There’s a plethora of secure messaging apps with end-to-end encryption. You could almost say there’s too much choice. So many apps to choose with various pros and cons, how do you know which one to work with? You research everything and eventually come to a conclusion which app is right for you. Go for something which automatically encrypts end to end as a default, every single message. Use an application which allows for ephemeral or exploding messages, so it covers its tracks automatically as you use it. It’s good to have an application which has forward secrecy. This is a system which keeps messages private even if the phone is lost or bashed with a hammer. Secret communications are not left lying around for someone to access either on the device or on a server somewhere. You’ve also managed to find a secure service which is based in a safe jurisdiction. It’s unlikely the government of the jurisdiction containing the servers will be able to launch a man in the middle attack on your data. The service doesn’t keep any of the cryptographic keys to your messages so there are no backdoors left open. Open source software is being used and has been checked by the security community. It isn’t a locked and hidden proprietary software which could have any sort of nefarious problems contained within. You’ve ensured your data is kept safe by not using any cloud backup services which could be unencrypted. Basically you are happy with your choice and you are ready to put it all into practice. What’s it really like when it comes down to the nitty-gritty?

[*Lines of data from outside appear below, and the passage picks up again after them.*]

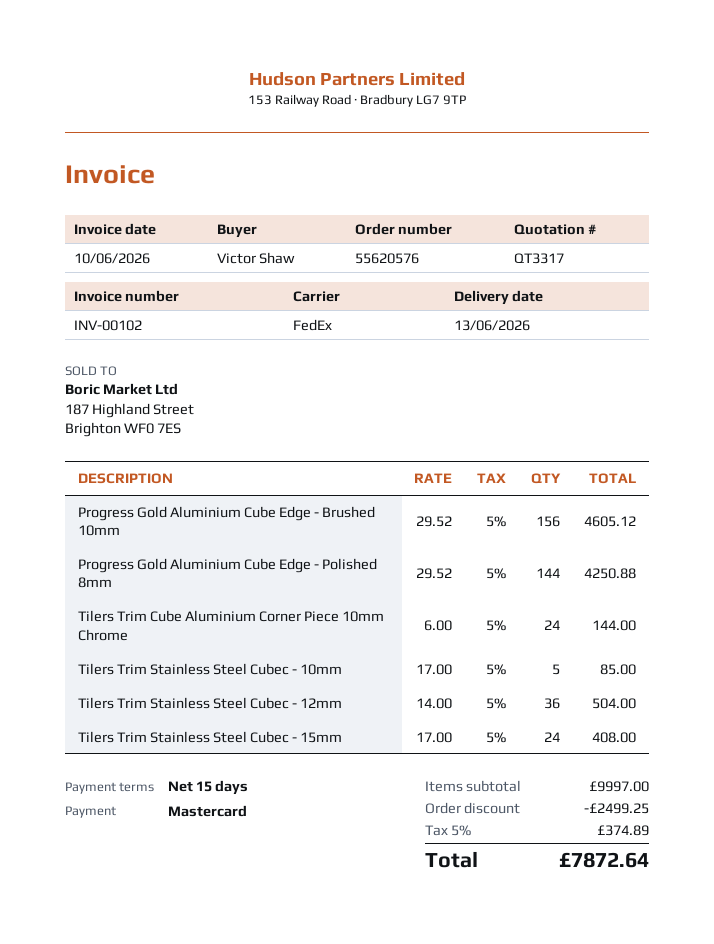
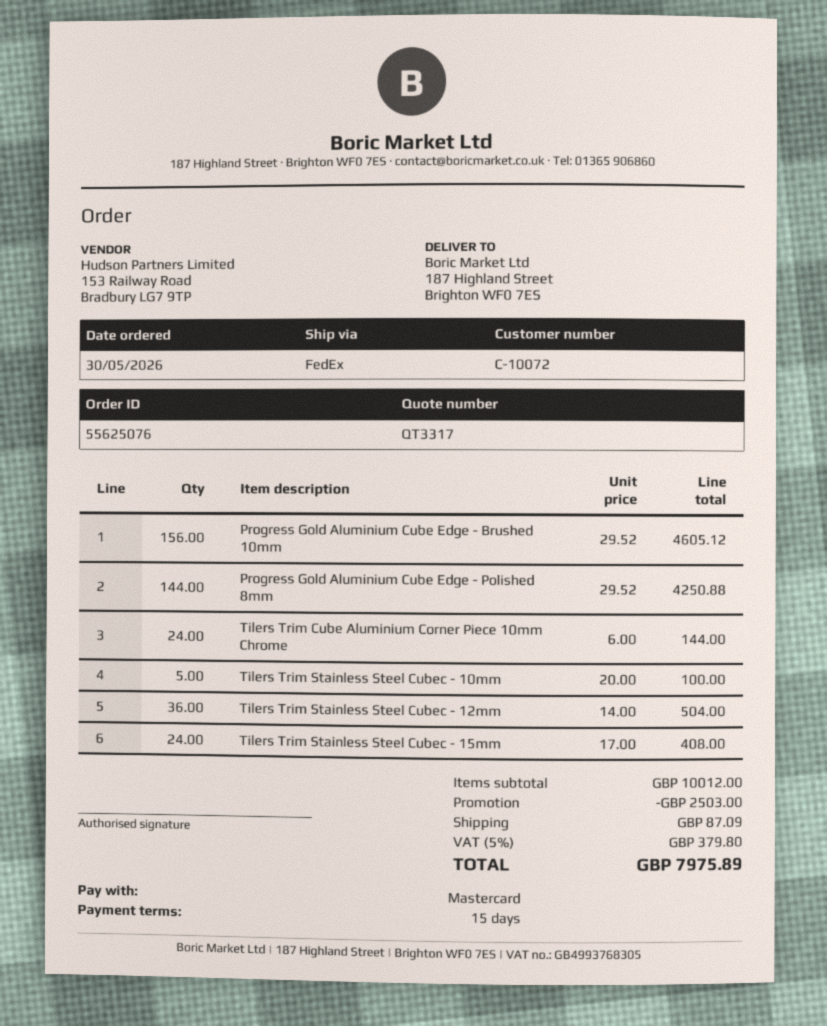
order number: 55620576 -> 55625076
Tilers Trim Stainless Steel Cubec - 10mm: 5 x 17.00 = 85.00 -> 5 x 20.00 = 100.00
subtotal: 9997.00 -> 10012.00
discount: 2499.25 -> 2503.00
shipping: none -> 87.09
tax: 5% = 374.89 -> 5% = 379.80
total: 7872.64 -> 7975.89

The Big Problem Is Getting Other People to Realise There Is a Problem

The vast majority of people using the Internet have absolutely no idea how unsafe email is. Your average user doesn’t know anything about encryption. They have no idea sending emails is the equivalent of writing personal details on a postcard to send through an open postal system. The postal worker picks up the postcard and can read it when it’s being collected. As it is going through the system any of the people routing the postcard can read the plain text, even if you have bad handwriting. When the postcard goes to the other end the postman can entertain himself by reading the personal details before he puts it into the letterbox. Sending an email is the digital equivalent of that insecure process. Unless you learn to use encryption. It also means teaching other people, your recipients, to use encryption too.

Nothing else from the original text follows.